### DATA FOR PROCESSING
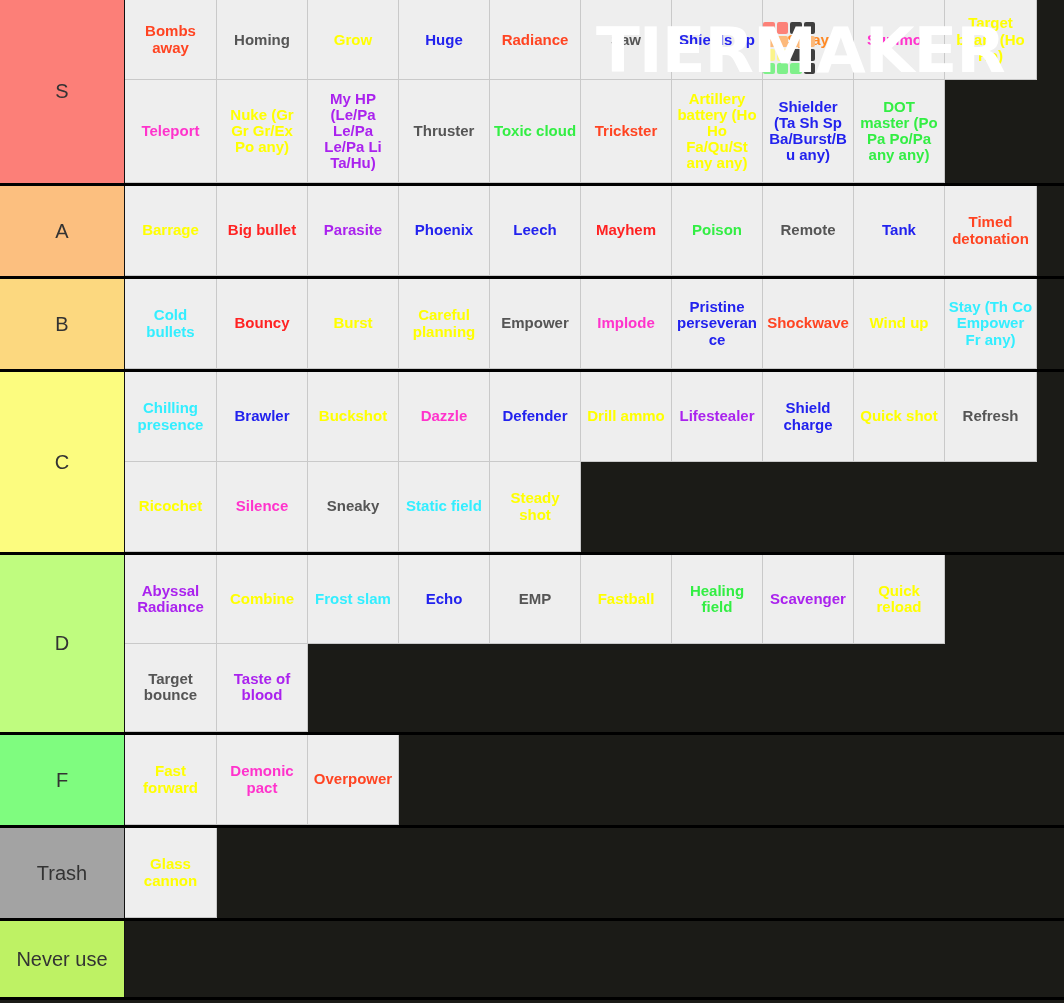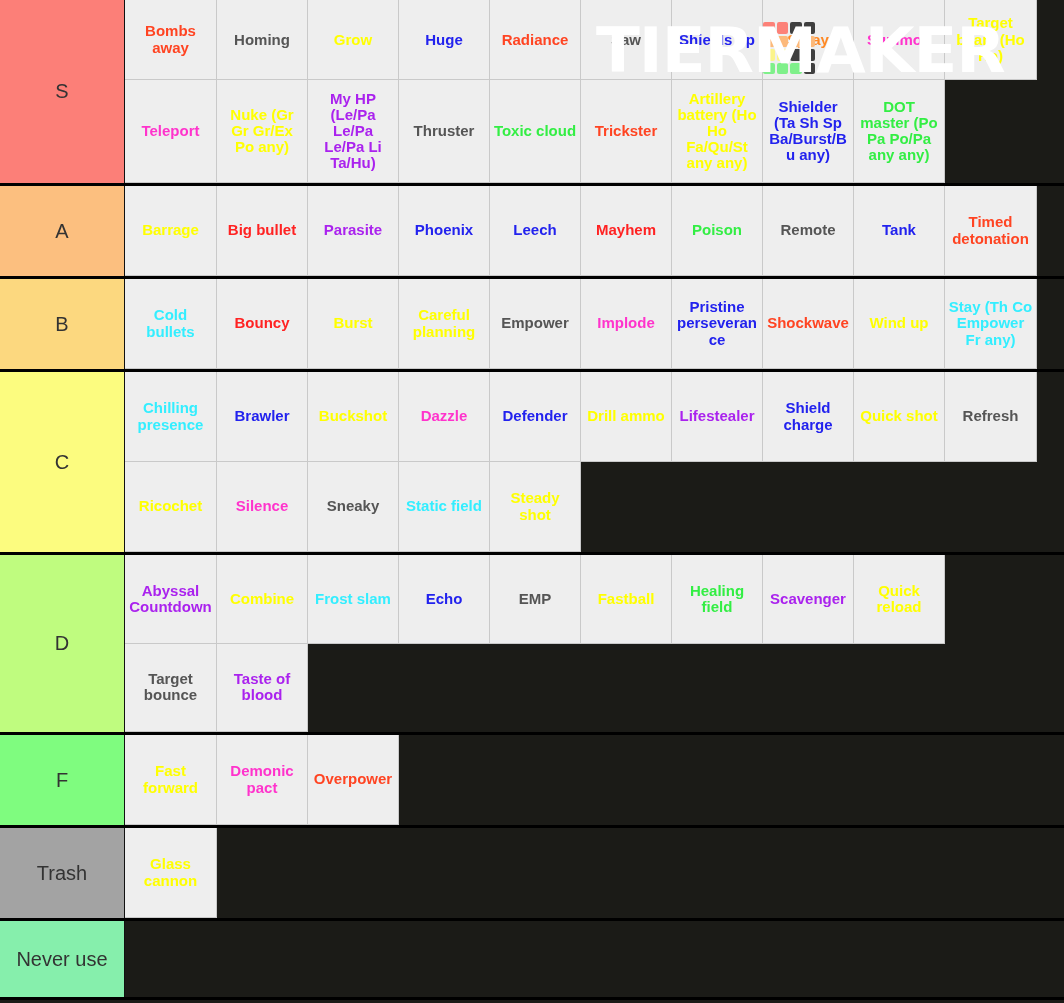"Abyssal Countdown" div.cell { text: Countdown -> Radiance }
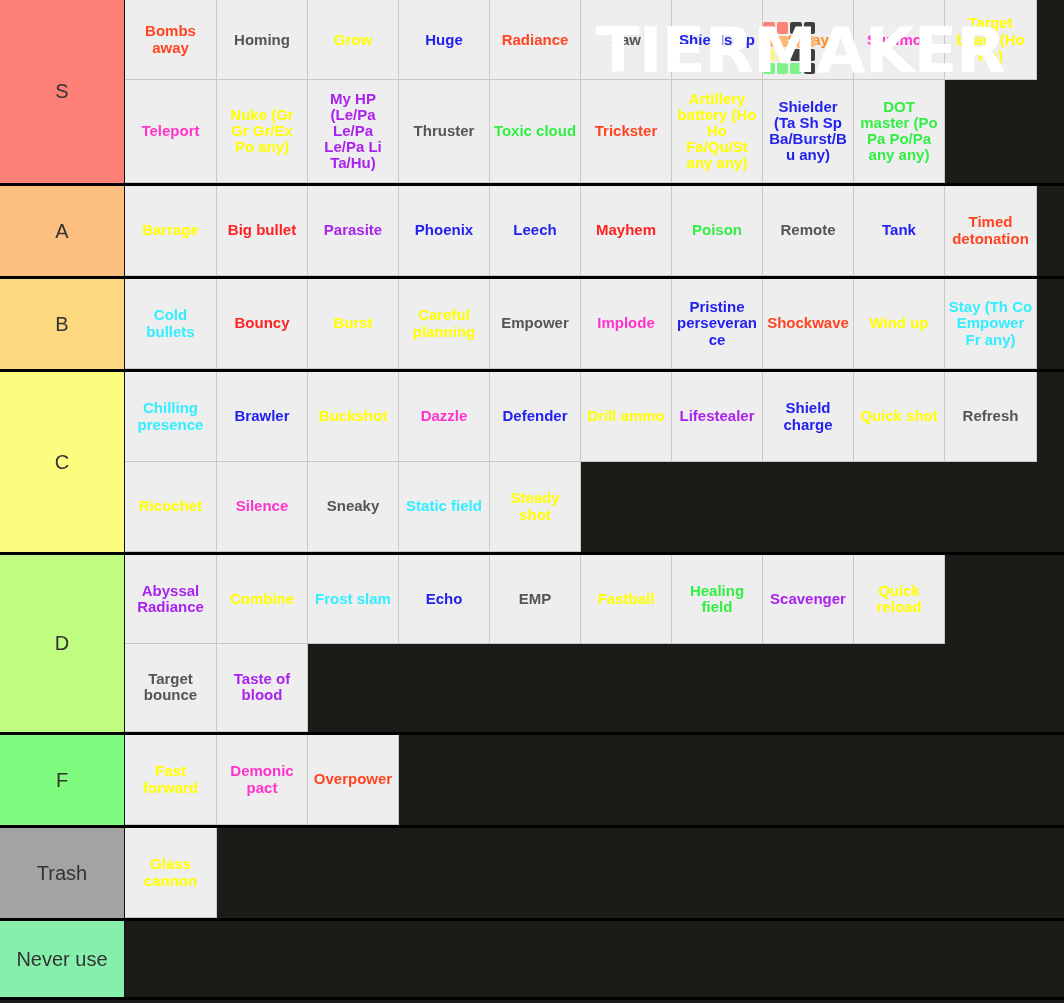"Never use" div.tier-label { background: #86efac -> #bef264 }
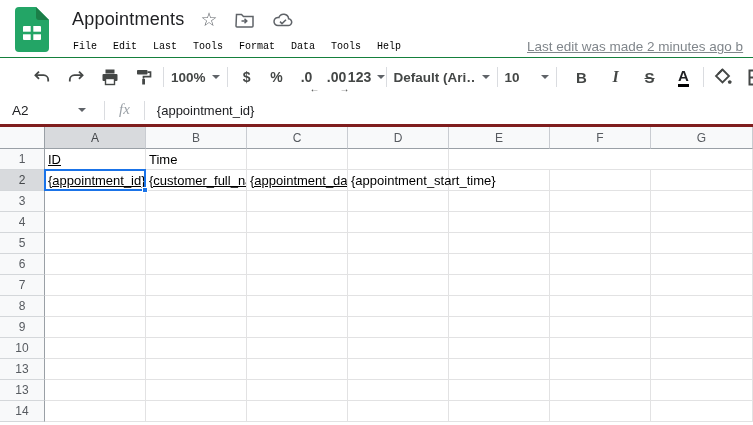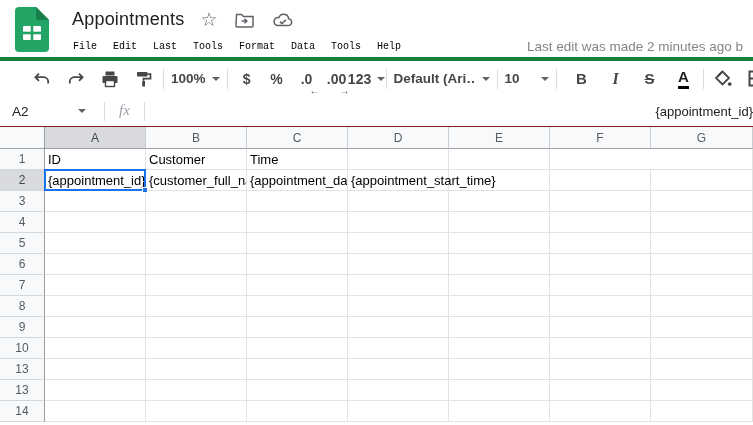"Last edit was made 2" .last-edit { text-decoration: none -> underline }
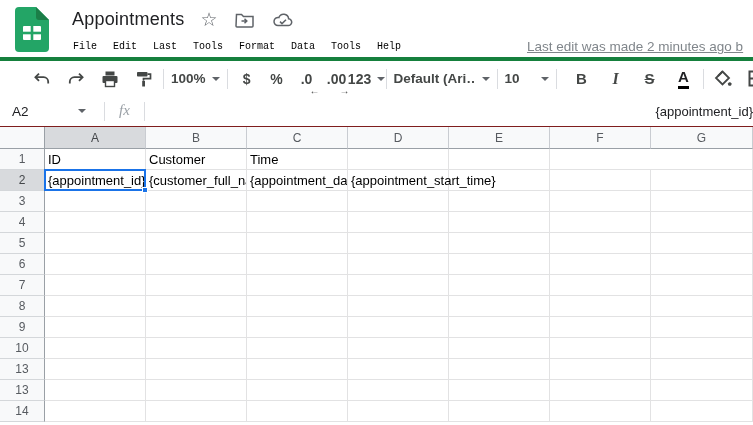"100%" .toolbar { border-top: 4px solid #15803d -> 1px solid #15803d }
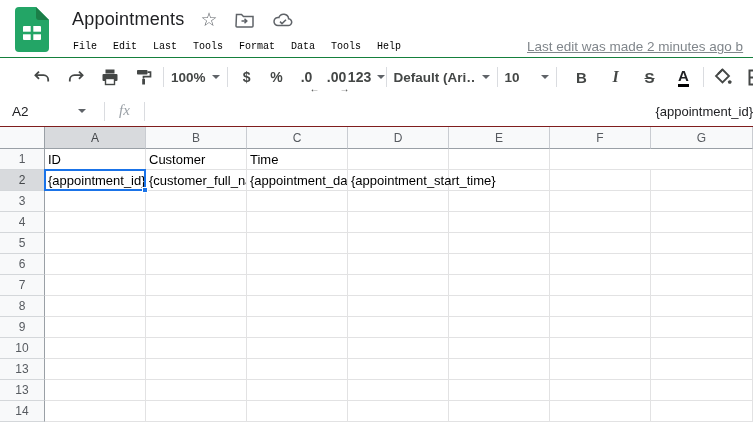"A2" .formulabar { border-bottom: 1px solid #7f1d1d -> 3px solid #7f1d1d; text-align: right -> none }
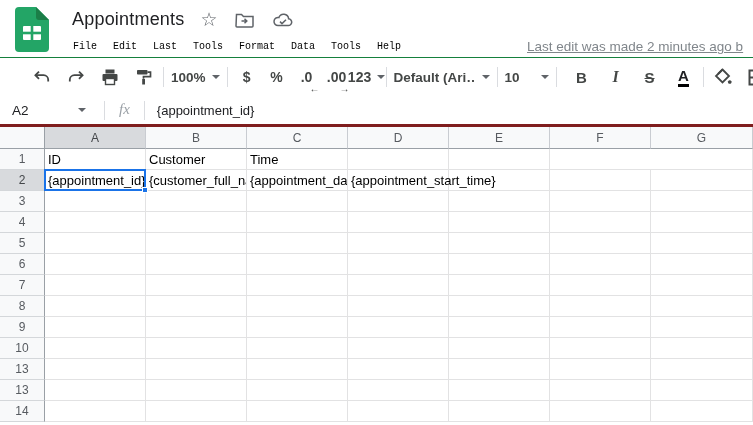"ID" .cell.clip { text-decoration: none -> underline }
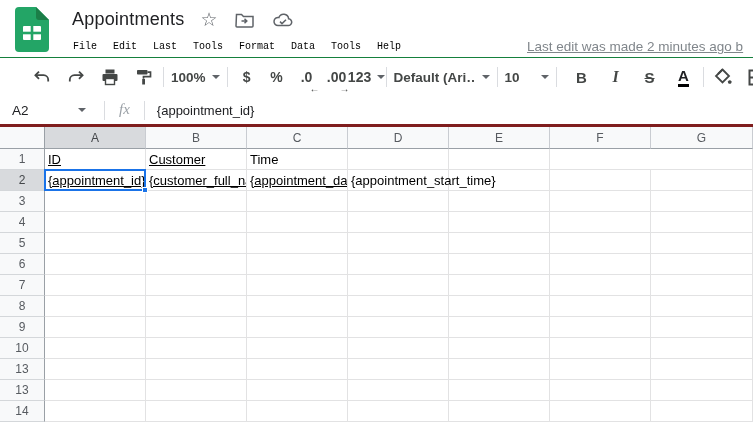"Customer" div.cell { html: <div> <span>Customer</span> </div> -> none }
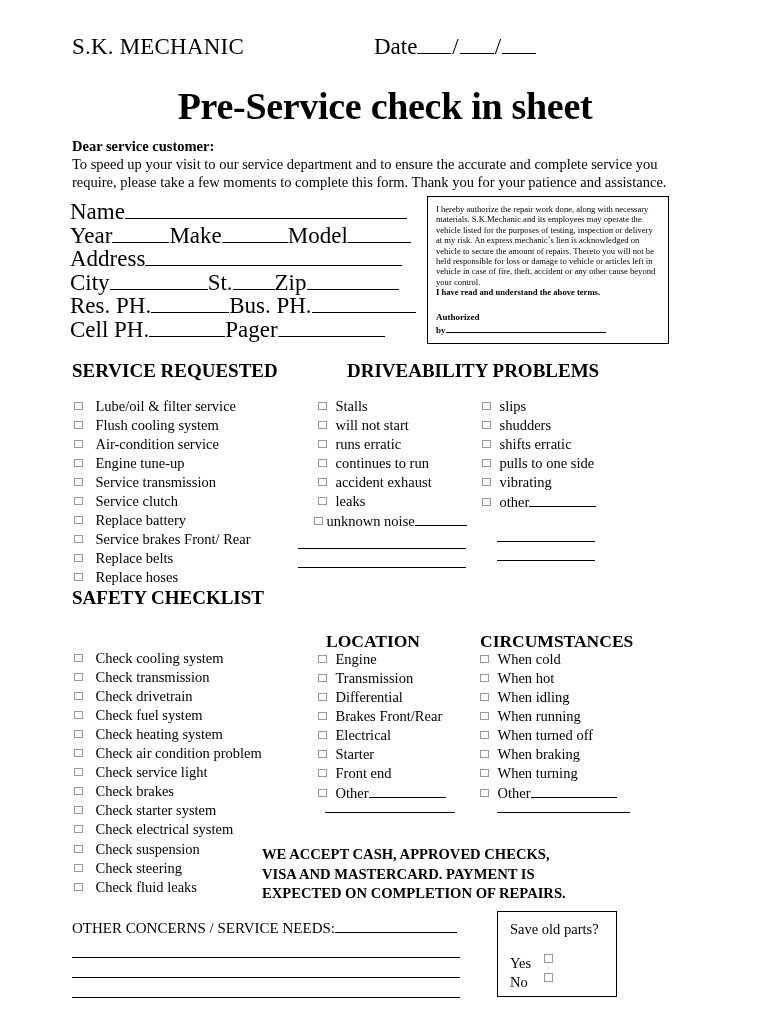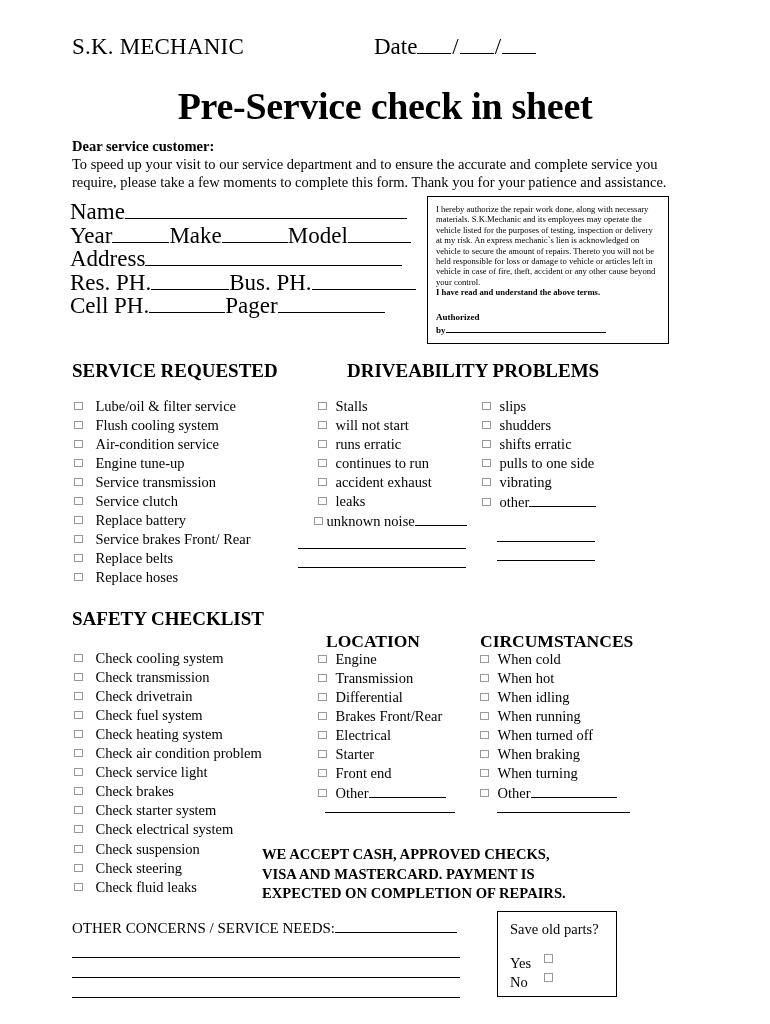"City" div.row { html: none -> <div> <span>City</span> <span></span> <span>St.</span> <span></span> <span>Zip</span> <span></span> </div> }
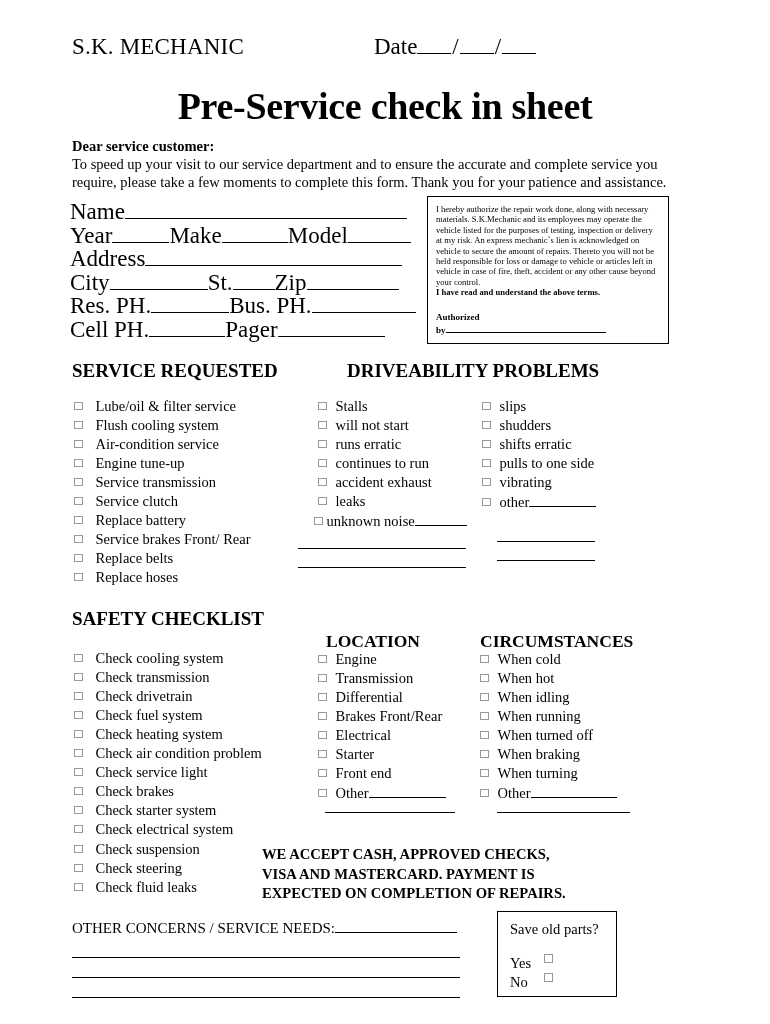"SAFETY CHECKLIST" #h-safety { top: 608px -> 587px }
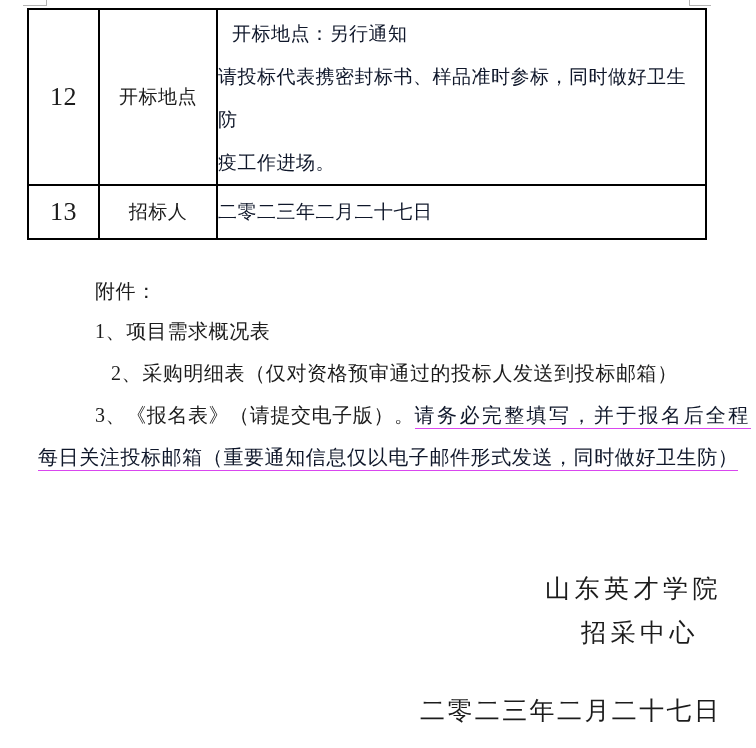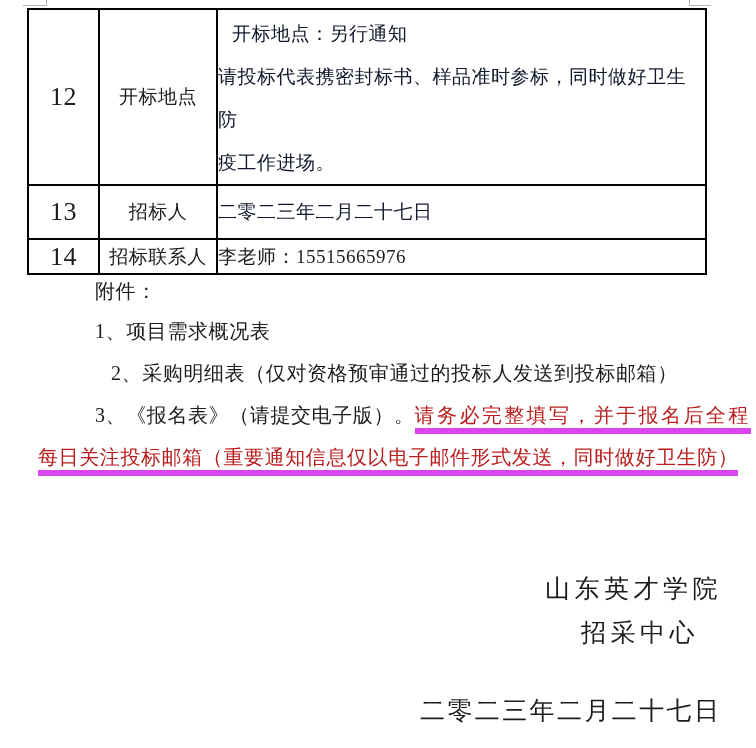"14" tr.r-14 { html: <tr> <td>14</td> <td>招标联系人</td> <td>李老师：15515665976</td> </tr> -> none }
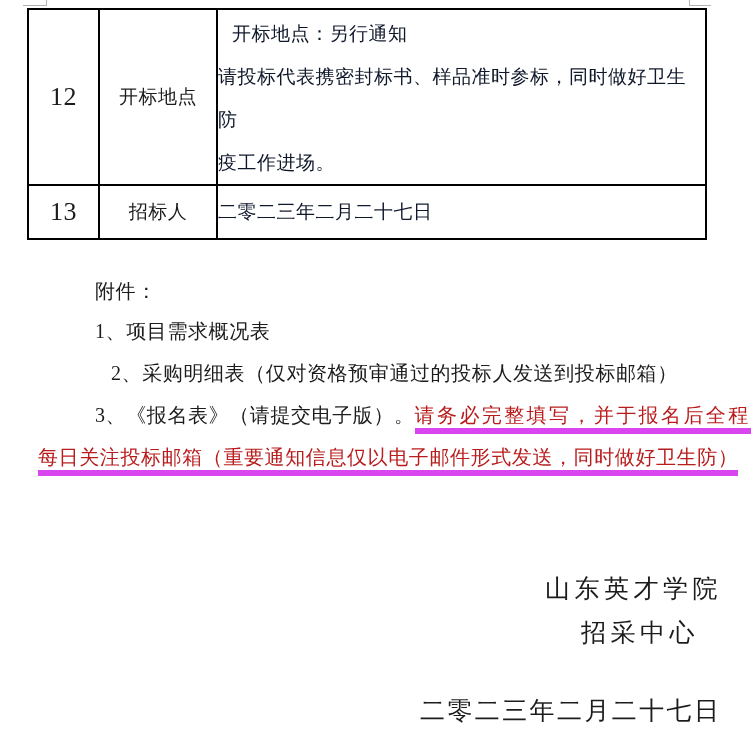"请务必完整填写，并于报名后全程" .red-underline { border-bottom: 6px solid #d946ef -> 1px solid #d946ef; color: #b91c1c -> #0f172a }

### DESCRIPTION OF THE TASK
From the line containing "html: <tr> <td>14</td>" through the end of the entries, quote each line exactly and nothing else, excluding all pictures.

### TASK ANSWER
"14" tr.r-14 { html: <tr> <td>14</td> <td>招标联系人</td> <td>李老师：15515665976</td> </tr> -> none }
"请务必完整填写，并于报名后全程" .red-underline { border-bottom: 6px solid #d946ef -> 1px solid #d946ef; color: #b91c1c -> #0f172a }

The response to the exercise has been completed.